Aylinden ses gelmeyince ben de çantamı alıp odasına gittim.
"Aylin, kızım noldu ?"
Hazırlanıp yatağına oturmuş kollarını bir birine dolamış yataktan sarkıttığı ayaklarını sallıyordu. Hafif kaşlarımı çattım ve yanına gittim. Eğilip çantamı da yatağın üstüne bıraktıktan sonra bir birine dolamış kollarını tutup açtım. Küçük ellerinden tuttum.
"Bebeğim, neyin var ?"
"Kreşe gitmek istemiyorum"
Büzük dudağını daha da büzmüştü. Aynı şekilde ben de dudaklarımı büzüp yüzümü yaklaştırdım yüzüne.
"Neden, hanımefendi ?"
"Anne, babamı özledim ben"
Yüzümdeki gülümseme silindi. Bir kaç gündür huysuzluğunun sebebi buymuş demek ki.
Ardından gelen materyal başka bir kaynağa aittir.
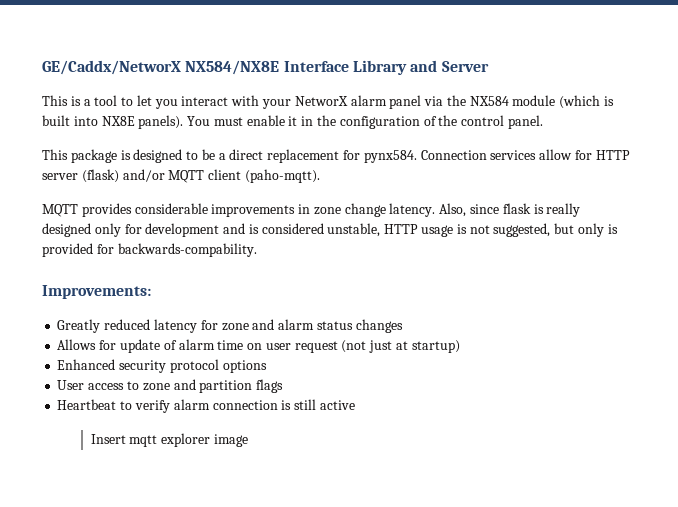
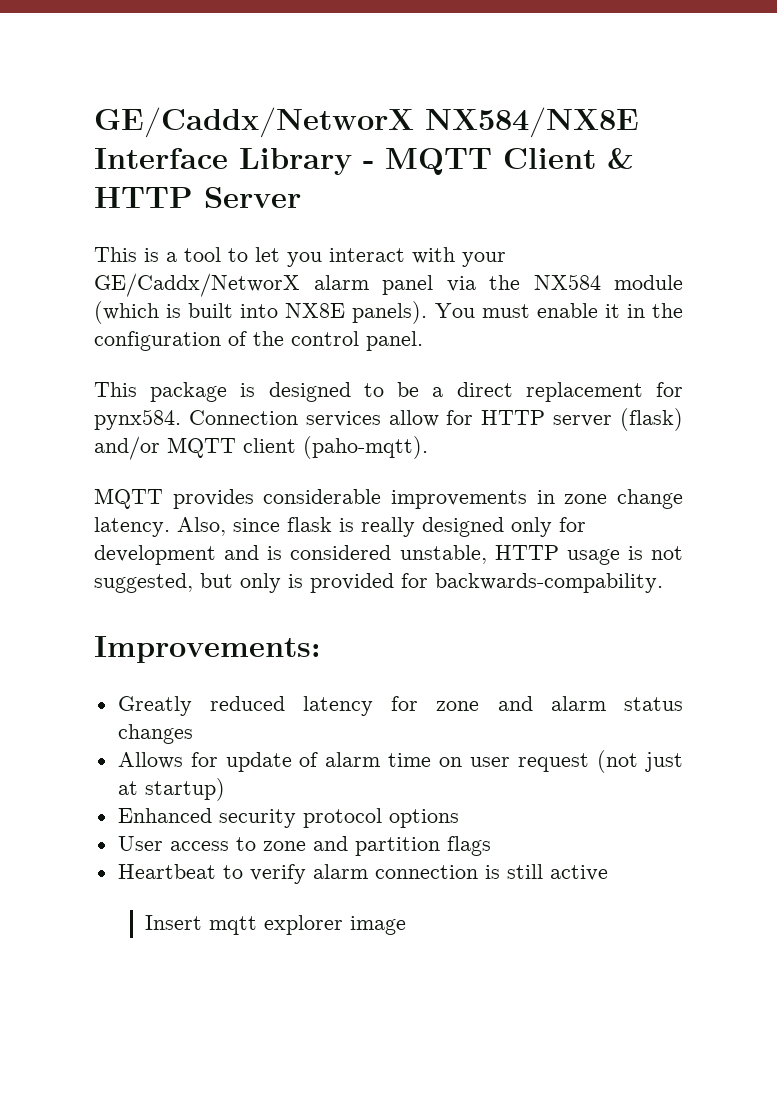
- GE/Caddx/NetworX NX584/NX8E Interface Library and Server
+ GE/Caddx/NetworX NX584/NX8E Interface Library - MQTT Client & HTTP Server
- This is a tool to let you interact with your NetworX alarm panel via the NX584 module (which is built into NX8E panels).
+ This is a tool to let you interact with your GE/Caddx/NetworX alarm panel via the NX584 module (which is built into NX8E panels).

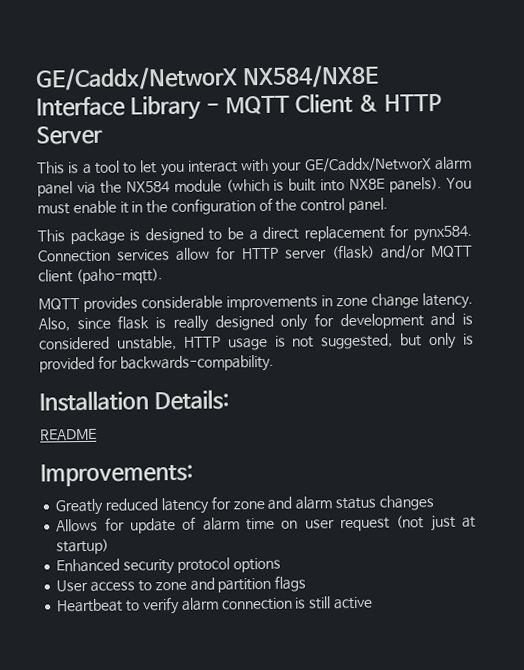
+ Installation Details:
+ README
- Insert mqtt explorer image

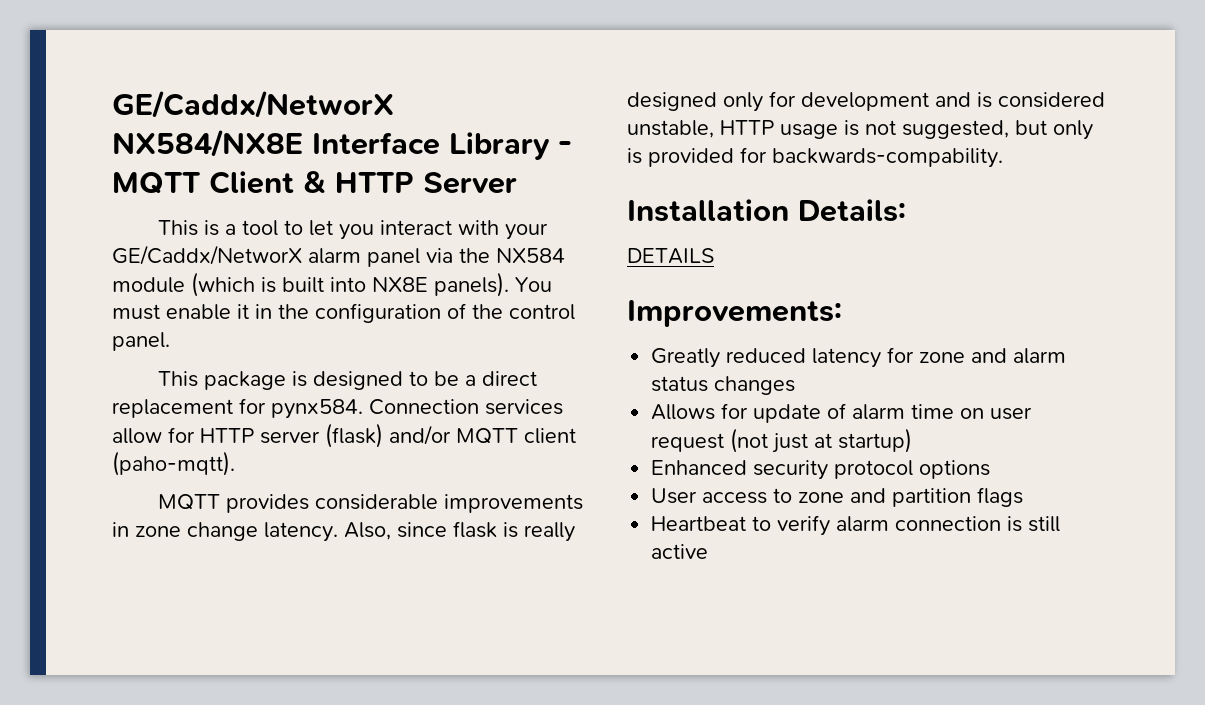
- README
+ DETAILS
"Tamamm, bebeğim söylerim kreşten gelip alır seni. Hm? Olur mu ?"
Saçlarını okşayıp, bukleleriyle oynarken demiş, sesimi oldukca ikna edici çıkmasını sağlasam da ikna olmamıştı. Omuzlarını bana ne der gibi kendine çekti.
"Şimdi gelsin. Şimdi istiyorum"
"Aylin, kızım...."
"Anne, biz neden hep birlikte yaşamıyoruz ? Sen ben babam ?"
Yutkunup kendimi gülümsemeye zorladım. Ben de bilmiyorum kızım.
"Nerden çıktı bu ?"
"Her kesin anne babası aynı evde yaşıyorlar, odaları var. Bazı arkadaşlarım anne ve babasıyla uyuyor. Ama siz ayrı yaşıyorsunuz ve biz hiç beraber uyumadık"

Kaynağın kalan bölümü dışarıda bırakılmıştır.